View Full Version : Yipes, Stripes....
The Notorious LOL
07-12-2006, 10:46 AM
fuckin Fruit Stripe Gum should change its name to Insta-Flav-O-Less Gum.
its like two good chews and it tastes like candle wax already.
ms.peachy
07-12-2006, 10:53 AM
I didn't even know they still made that! I haven't seen it in years, even when I was still in the US.
The Notorious LOL
07-12-2006, 10:58 AM
I just bought a pack of it.
DipDipDive
07-12-2006, 11:01 AM
That shit's gross. The commercials circa 1991 that make it seem like a crazy, colorful, amazon safari of flavor are so misleading. Those bastards.
beastiegirrl101
07-12-2006, 11:04 AM
I didn't even know they still made that!
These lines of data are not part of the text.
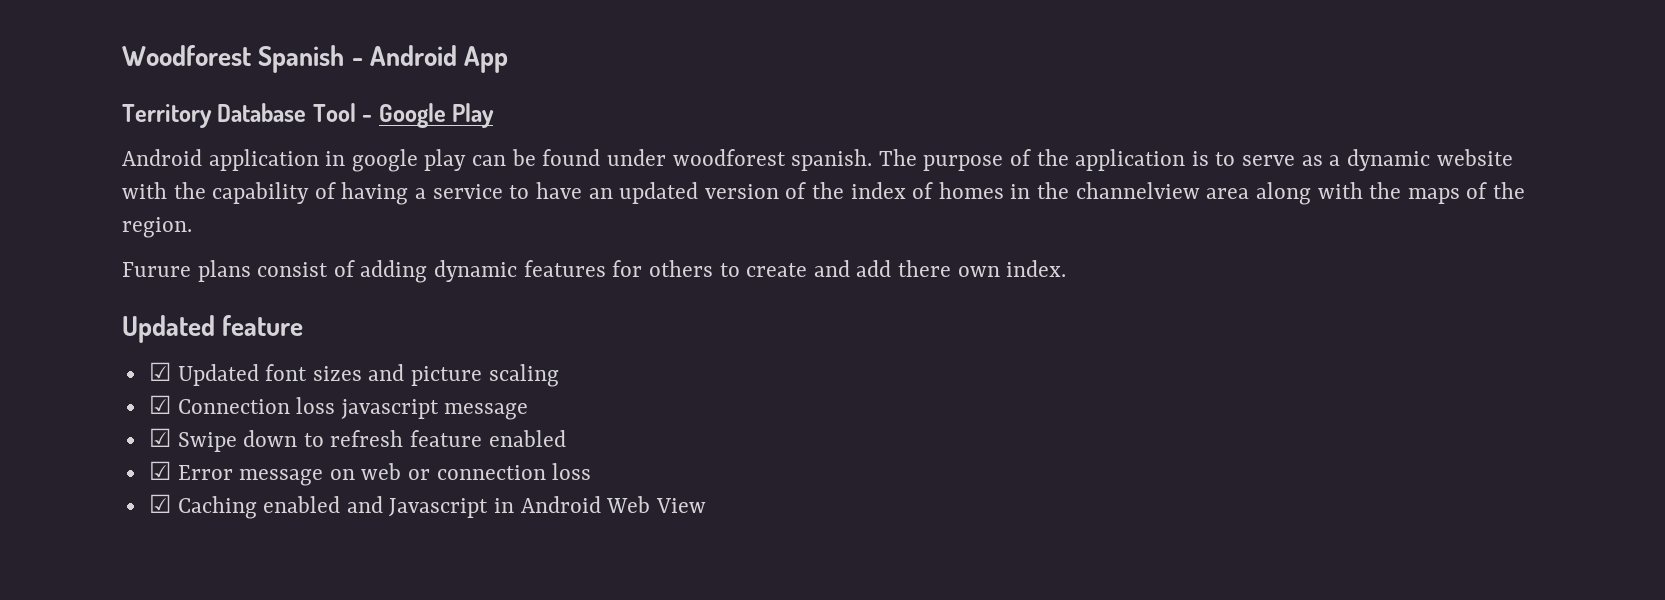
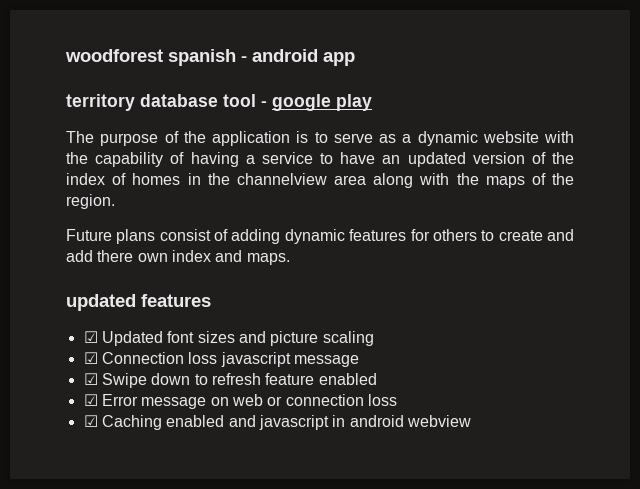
[122,45,509,73] [122,103,495,128] [122,149,873,172] Woodforest Spanish - Android App // Territory Database Tool - Google Play // Android application in google play can be found under woodforest spanish. -> [65,49,355,66] [66,94,372,111] woodforest spanish - android app // territory database tool - google play //
[122,262,191,277] Furure -> [66,229,112,241] Future
[1006,260,1067,277] [122,315,304,343] index. // Updated feature -> [171,250,290,265] [66,294,211,311] index and maps. // updated features
[389,496,706,518] Javascript in Android Web View -> [258,415,471,430] javascript in android webview

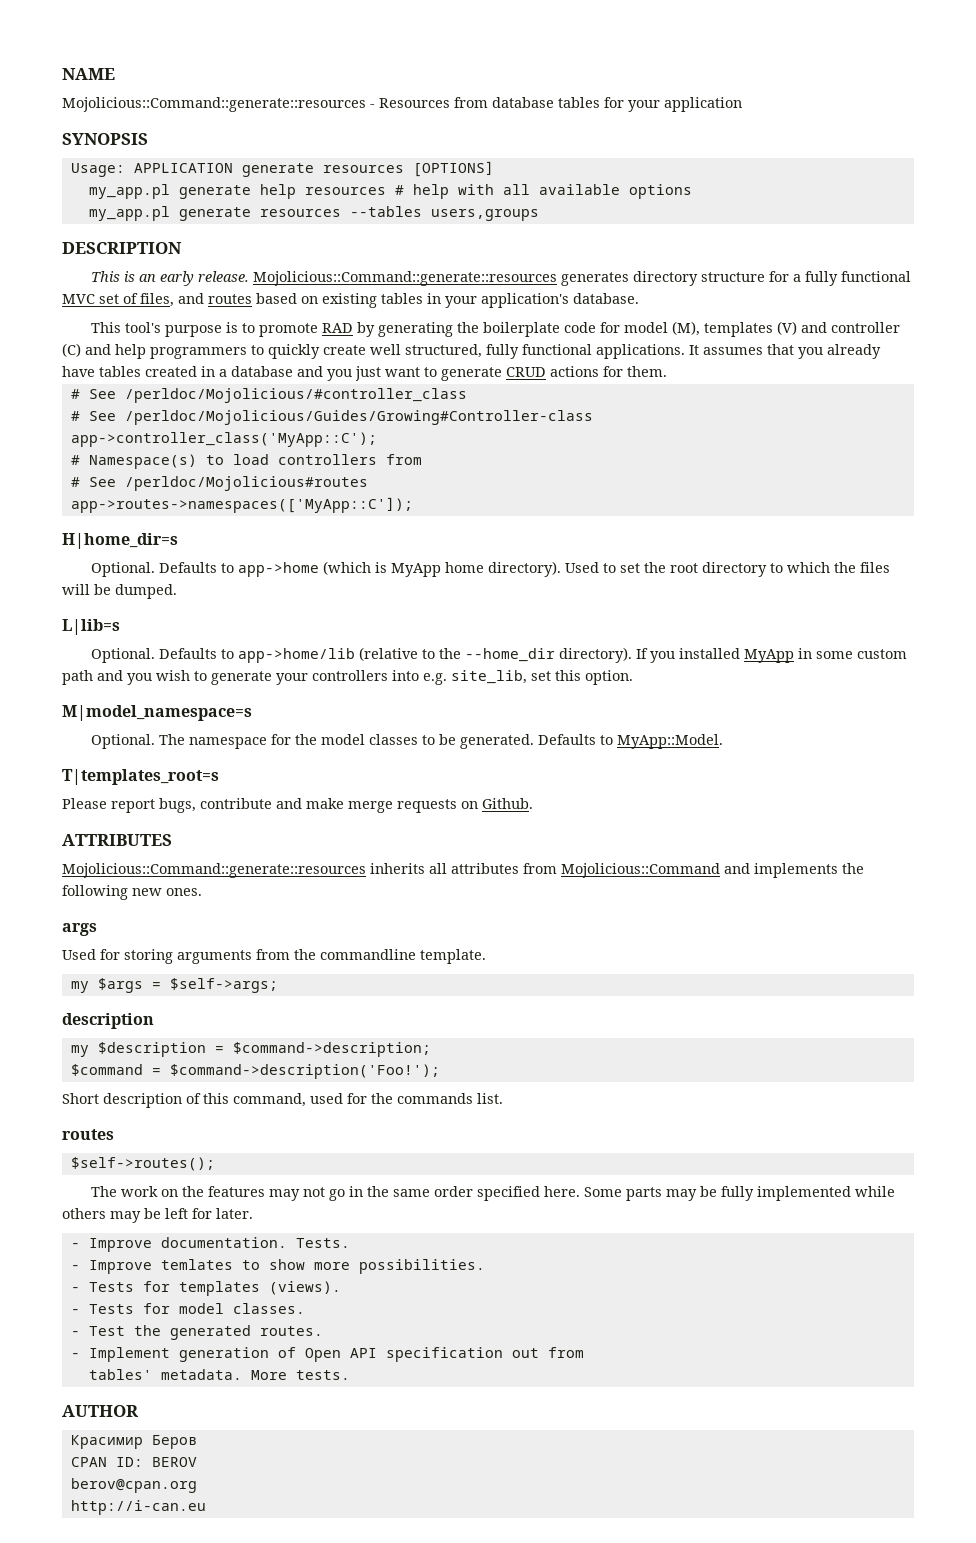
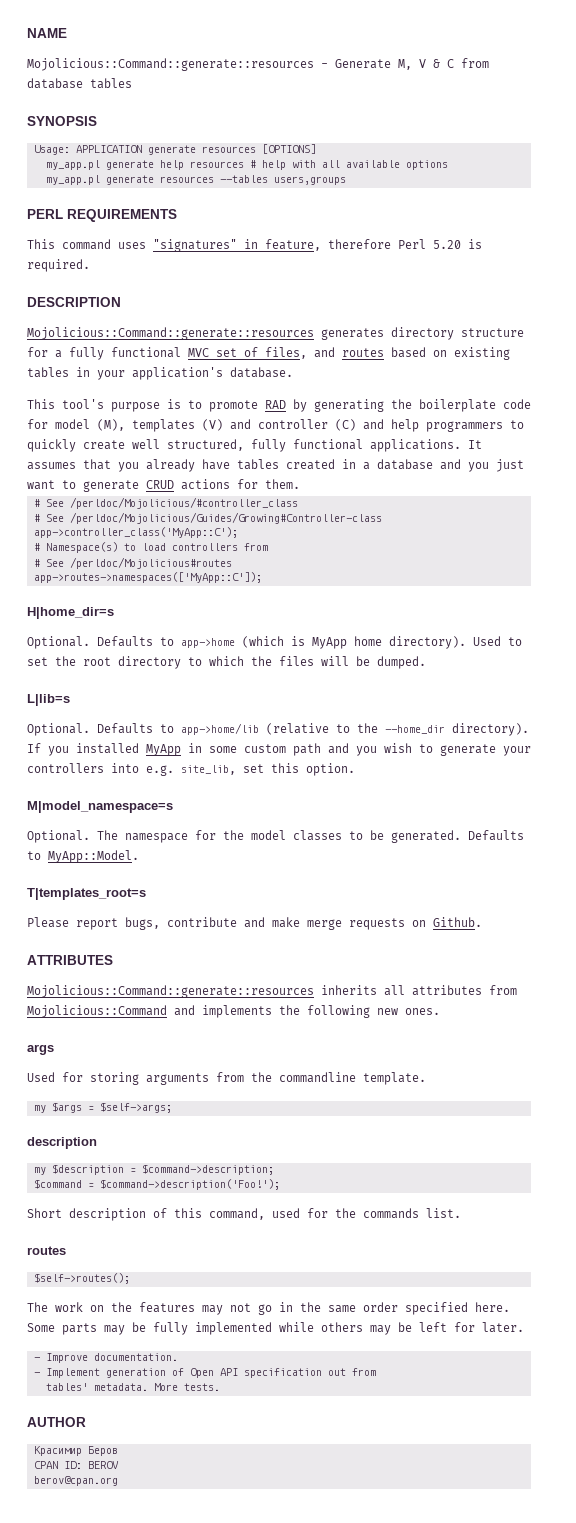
[379,98,450,108] Resources -> [335,59,454,70] Generate M, V & C
[604,97,742,112] for your application -> (132, 83) none
[62,242,182,254] [90,271,249,286] DESCRIPTION // This is an early release. -> [27,209,177,222] [27,239,482,252] [27,259,90,272] [27,297,121,307] PERL REQUIREMENTS // This command uses "signatures" in feature, therefore Perl 5.20 is required. // DESCRIPTION //
[295,1238,350,1248] [70,1259,485,1274] [70,1281,341,1296] [70,1303,305,1314] [70,1325,323,1340] Tests. // - Improve temlates to show more possibilities. // - Tests for templates (views). // - Tests for model classes. // - Test the generated routes. -> (178, 1357) none
[70,1500,206,1515] // http://i-can.eu -> (118, 1481) none

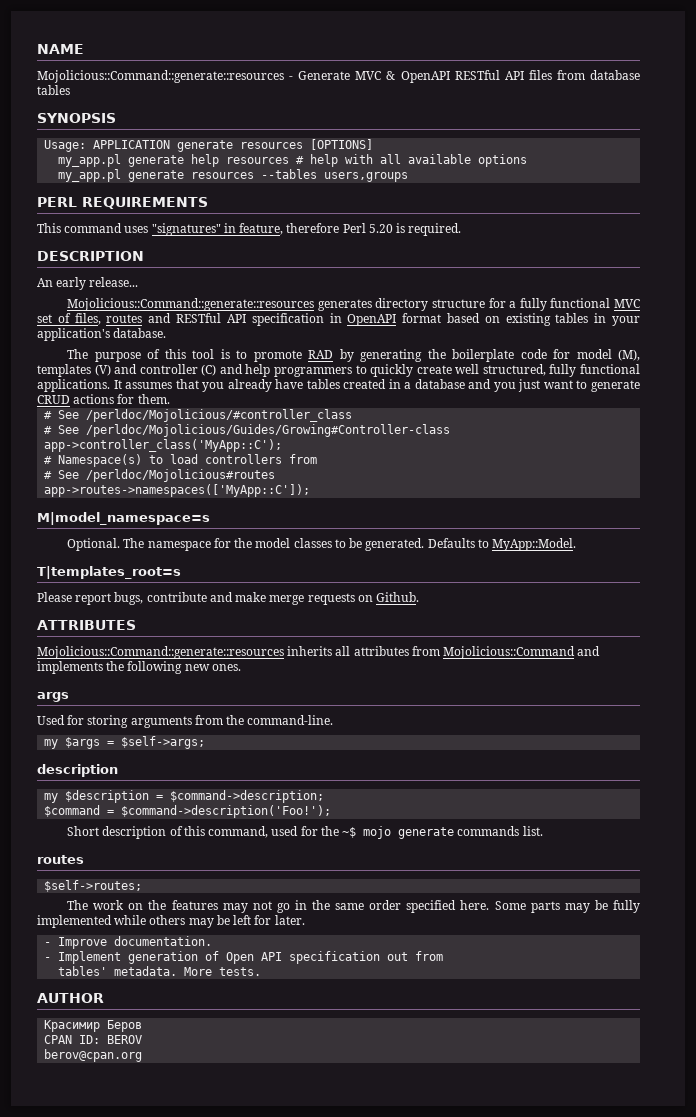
[398,59,454,70] M, V & C -> [355,70,552,83] MVC & OpenAPI RESTful API files
(121, 302) none -> [37,277,139,290] // An early release...
[314,347,384,358] and routes -> [106,313,442,326] routes and RESTful API specification in OpenAPI format
[27,399,160,412] This tool's purpose -> [67,349,215,362] The purpose of this tool
[27,607,114,619] [27,636,522,649] [27,656,426,669] [27,694,70,706] [27,723,529,736] [27,743,531,756] [27,763,355,776] // H|home_dir=s // Optional. Defaults to app->home (which is MyApp home directory). Used to set the root directory to which the files will be dumped. // L|lib=s // Optional. Defaults to app->home/lib (relative to the --home_dir directory). If you installed MyApp in some custom path and you wish to generate your controllers into e.g. site_lib, set this option. -> (311, 490) none
[279,1072,426,1085] commandline template. -> [247,715,334,725] command-line.
(356, 1213) none -> [342,826,455,839] ~$ mojo generate
[33,1273,130,1284] $self->routes(); -> [44,880,143,892] $self->routes;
I haven't seen it in years, even when I was still in the US.
my thoughts exactly!
remember the smoking gum? Ring POP!
The Notorious LOL
07-12-2006, 11:05 AM
big league chew was num nums, on the other hand.
g-mile7
07-12-2006, 11:05 AM
Just saw a commerical for it last night, the gum that last forever.
beastiegirrl101
07-12-2006, 11:07 AM
big league chew was num nums, on the other hand.
I hate you.
The Notorious LOL
07-12-2006, 11:08 AM
I just kept popping pieces of this into my mouth hoping it would eventually retain a long lasting flavor but its like candle wax with a hint of lemon juice and sugar.
I bet I have like 9 pieces of it in my mouth now.
g-mile7
07-12-2006, 11:09 AM
pictures?
cosmo105
07-12-2006, 12:24 PM
That shit's gross. The commercials circa 1991 that make it seem like a crazy, colorful, amazon safari of flavor are so misleading. Those bastards.
BUT IT CAME WITH SHITTY TEMPORARY TATTOOS!!
milleson
07-12-2006, 02:40 PM
It still comes with temporary tattoos, but it does taste like ass now. The peach flavor is especially repulsive.
QueenAdrock
07-12-2006, 04:00 PM
fuckin Fruit Stripe Gum should change its name to Insta-Flav-O-Less Gum.
its like two good chews and it tastes like candle wax already.
YES!
I stole a pack of Fruit Stripe when I was little. My mom and I went to People's Drug (now CVS) and she told me she wouldn't buy it for me, so I stuck it in my underpants knowing that they couldn't search me for it because that's my special place and I was only 5. I waited for naptime, and then I broke it out. I woulda gotten away with it too, if I hadn't fallen asleep in my wrappers. My mom made me write them a letter of apology and took away my allowance for like, 2 months.
I was pretty smart and conniving when I was little. I wonder what happened.